On our day off last week, we hired two pirogues and headed to the edge of the reef, where 25-30 cannons lay buried in water shallow enough in which to snorkel. It was an incredible day. Pirogue is now my favoured way of travelling and the coral that lies just beyond the reef, to where we swam, was incredible. Huge valleys with soft sandy bottoms, steep coral cliffs and ledges hid all sorts of beautiful, colourful fish. We’re getting better at naming them. The Aussie family, fish experts including the kids, can name most of what they see. Rob and I are still staggering somewhere back at the general species. “It’s a fish, I know that much…”. But, hopefully, if we study hard we should be fish trained in the next few days and then the real work begins.
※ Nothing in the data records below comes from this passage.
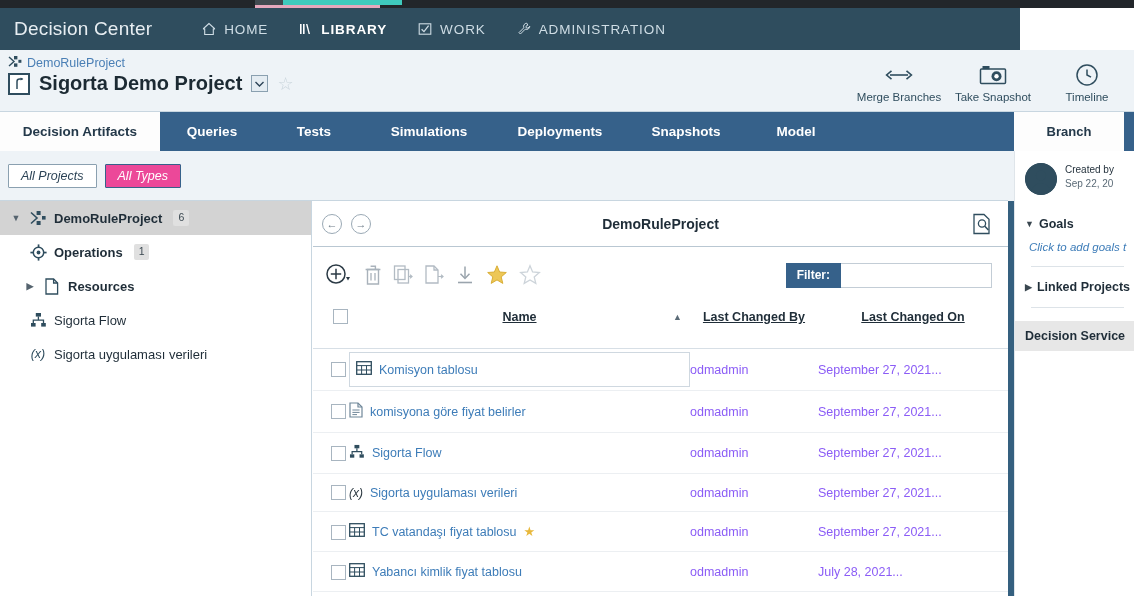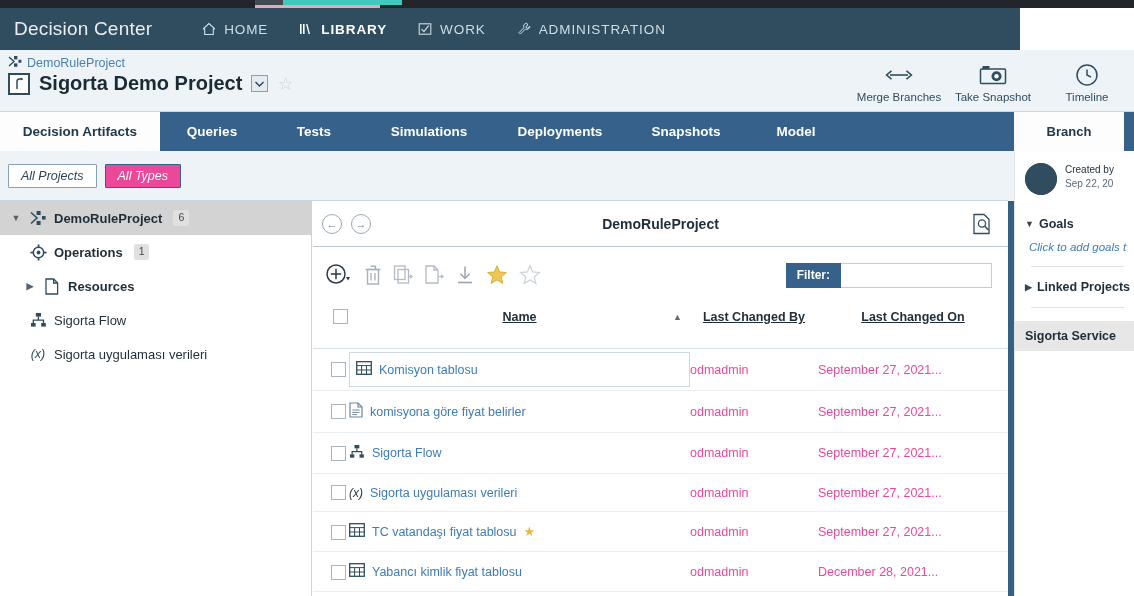--- a/index.html
+++ b/index.html
@@ -656,7 +656,7 @@
     <div class="hr"></div>
 
     <div class="ds-box">
-      <span>Sigorta Service</span>
+      <span>Decision Service</span>
     </div>
 
   </div>

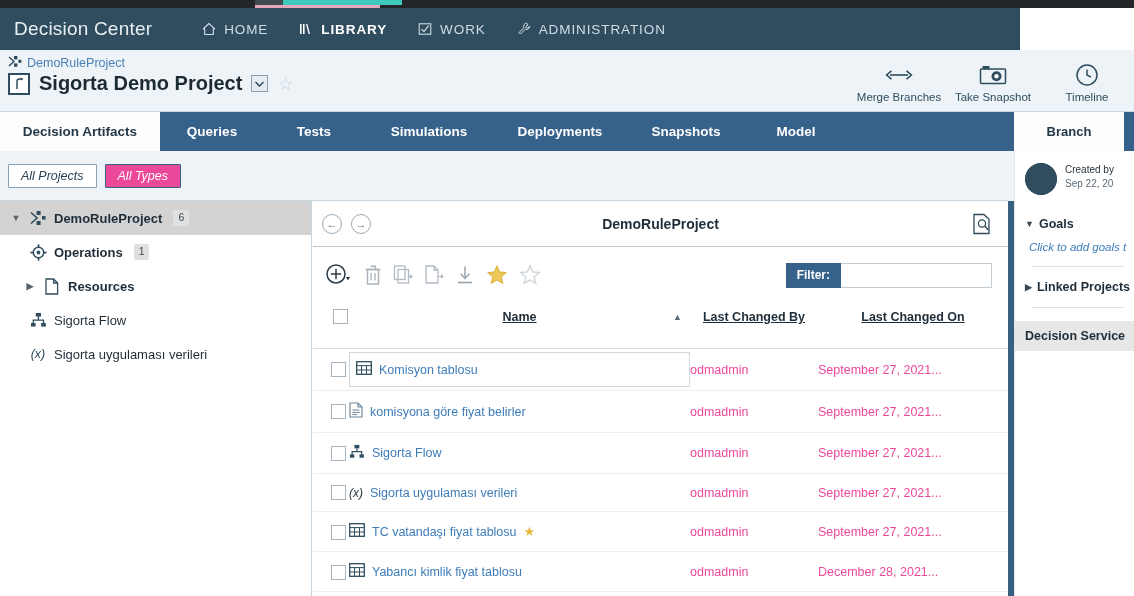--- a/index.html
+++ b/index.html
@@ -168,7 +168,7 @@
   .alink { color:#3d7cb8; cursor:pointer; font-size:12.5px; }
   .row-focus .namecell-wrap { border:1px solid #cfd8e0; padding:8px 6px; margin:-8px 0; }
   .star-y { color:#e8b83c; font-size:13px; }
-  .muted { color:#ec4899; }
+  .muted { color:#8b5cf6; }
 
   
   .vdivider { position:absolute; left:1008px; top:201px; width:6px; height:395px; background:#35607f; }

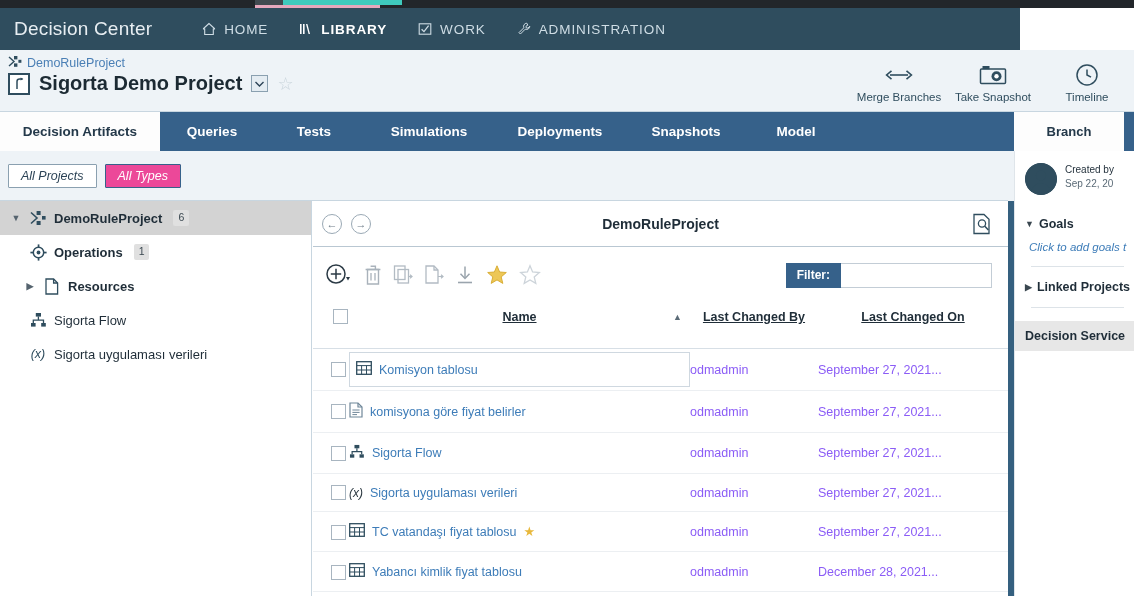--- a/index.html
+++ b/index.html
@@ -612,7 +612,7 @@
             </div>
           </td>
           <td class="muted">odmadmin</td>
-          <td class="muted">December 28, 2021...</td>
+          <td class="muted">July 28, 2021...</td>
         </tr>
 
       </tbody>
It sounds like you are having a fantastic time and I am so pleased it is all going so well.
How wonderful that BV puts so much effort in to joining in and assisting the local village in their daily life. I like that.
Keep up the sunscreen and don't drink the water!
Love MUM
Well Well well, Mum told me that you were off to save the world – and look at you. Good on you girl, welcome to the amazing world under the surface. I will send you an email tomorrow but after Mum told me about your blog i decided to jump on and read tonight. I am so happy that you got to catch up with Mum a few weeks back, I have moved jobs so am not sure if you have sent me an email – not to worry, will shoot you one in the morning with more news. Keep up the good work, I loved reading the above, cant wait to catch up via email soon.
Your friend Pete x
Hi Lis
Sounds amazing – what a world away from Leicester Square! Glad that some things haven't changed (liked the bit about swearing!)
I am jealous! Wish I was inthe deep blue, rather than at my desk right now!